PROBLEM DESCRIPTION: Where the line with "run test:connection http://localhost:3001" appears in the records below, start there and transcribe each line exactly through the last.

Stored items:
+++
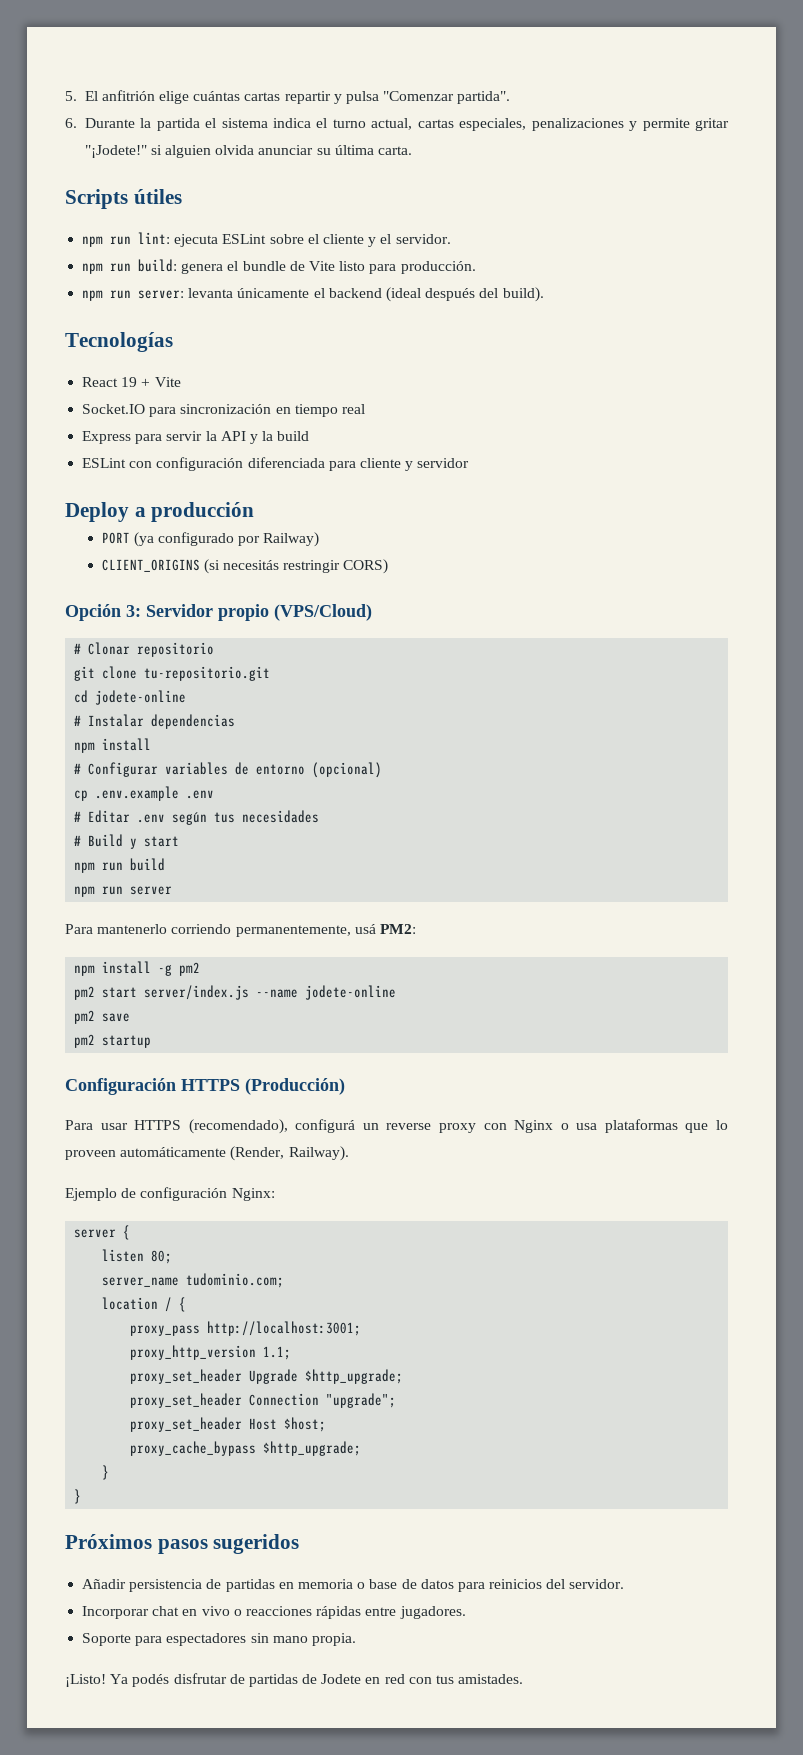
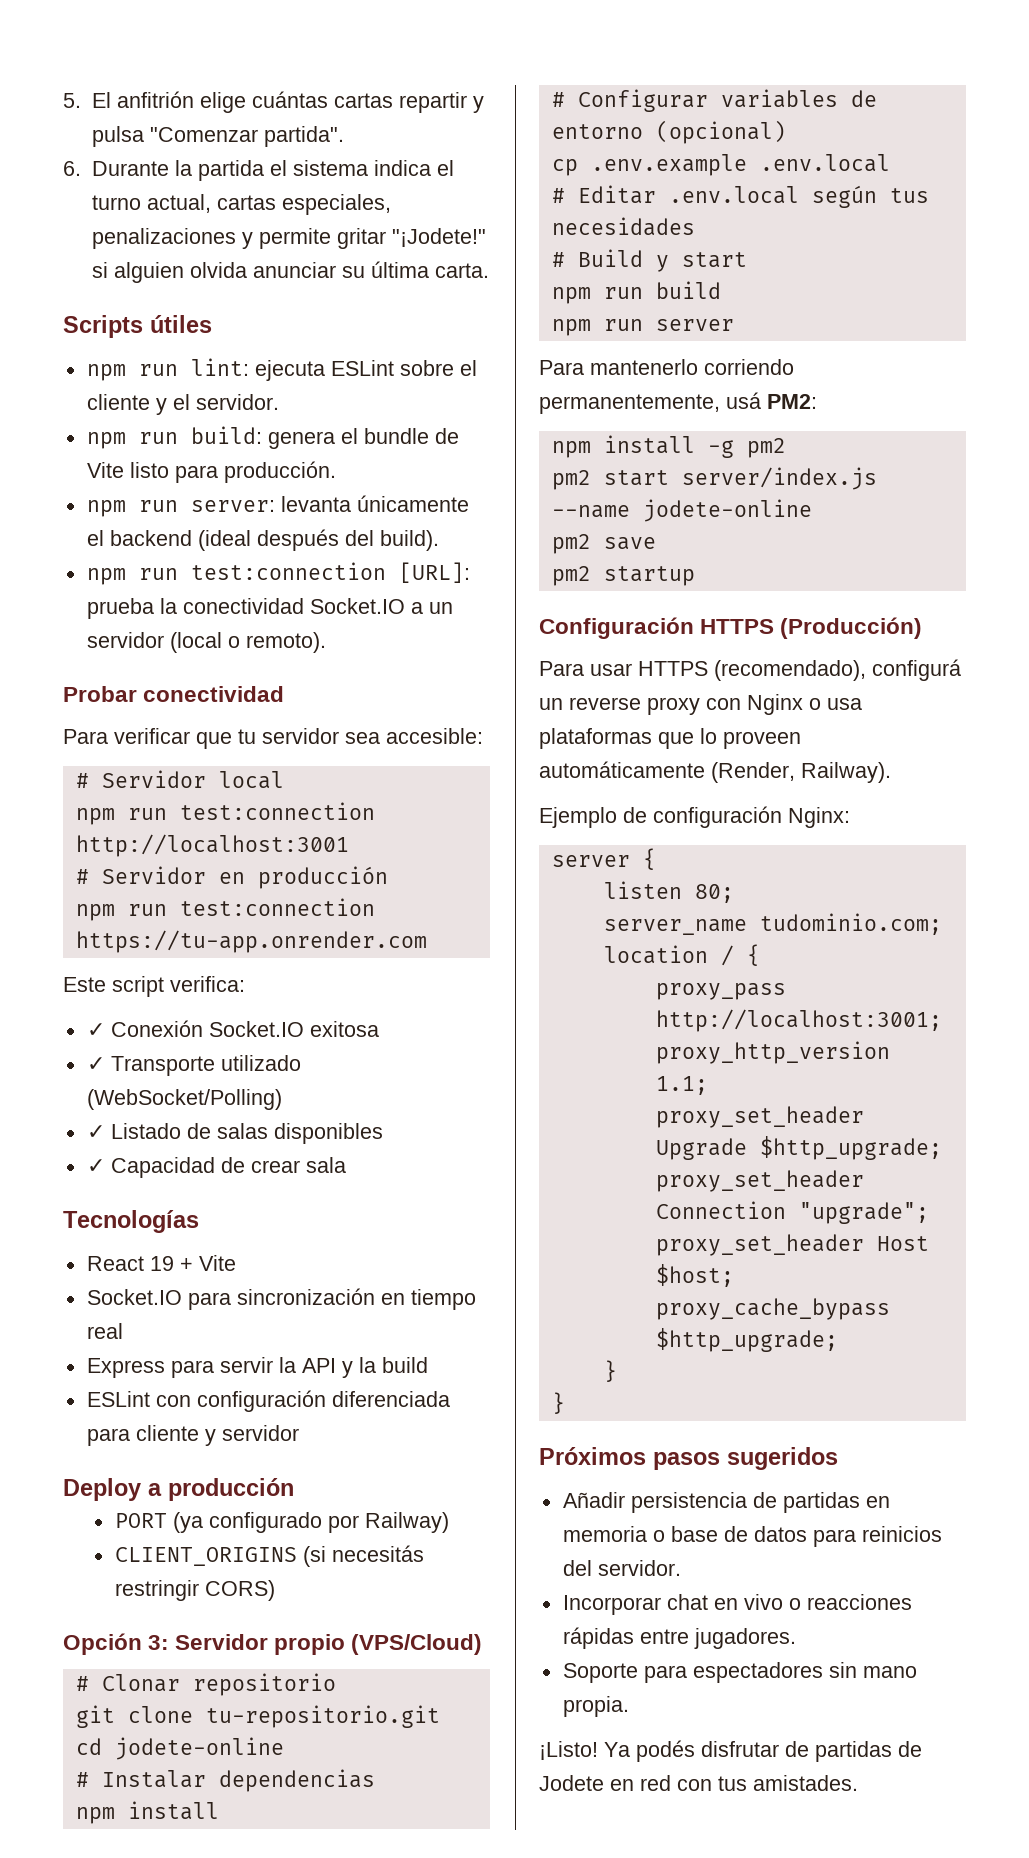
+ npm run test:connection [URL]: prueba la conectividad Socket.IO a un servidor (local o remoto).
+ Probar conectividad
+ Para verificar que tu servidor sea accesible:
+ # Servidor local
+ npm run test:connection http://localhost:3001
+ # Servidor en producción
+ npm run test:connection https://tu-app.onrender.com
+ Este script verifica:
+ ✓ Conexión Socket.IO exitosa
+ ✓ Transporte utilizado (WebSocket/Polling)
+ ✓ Listado de salas disponibles
+ ✓ Capacidad de crear sala
- cp .env.example .env
+ cp .env.example .env.local
- # Editar .env según tus necesidades
+ # Editar .env.local según tus necesidades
+++
TASK OUTPUT:
+ npm run test:connection http://localhost:3001
+ # Servidor en producción
+ npm run test:connection https://tu-app.onrender.com
+ Este script verifica:
+ ✓ Conexión Socket.IO exitosa
+ ✓ Transporte utilizado (WebSocket/Polling)
+ ✓ Listado de salas disponibles
+ ✓ Capacidad de crear sala
- cp .env.example .env
+ cp .env.example .env.local
- # Editar .env según tus necesidades
+ # Editar .env.local según tus necesidades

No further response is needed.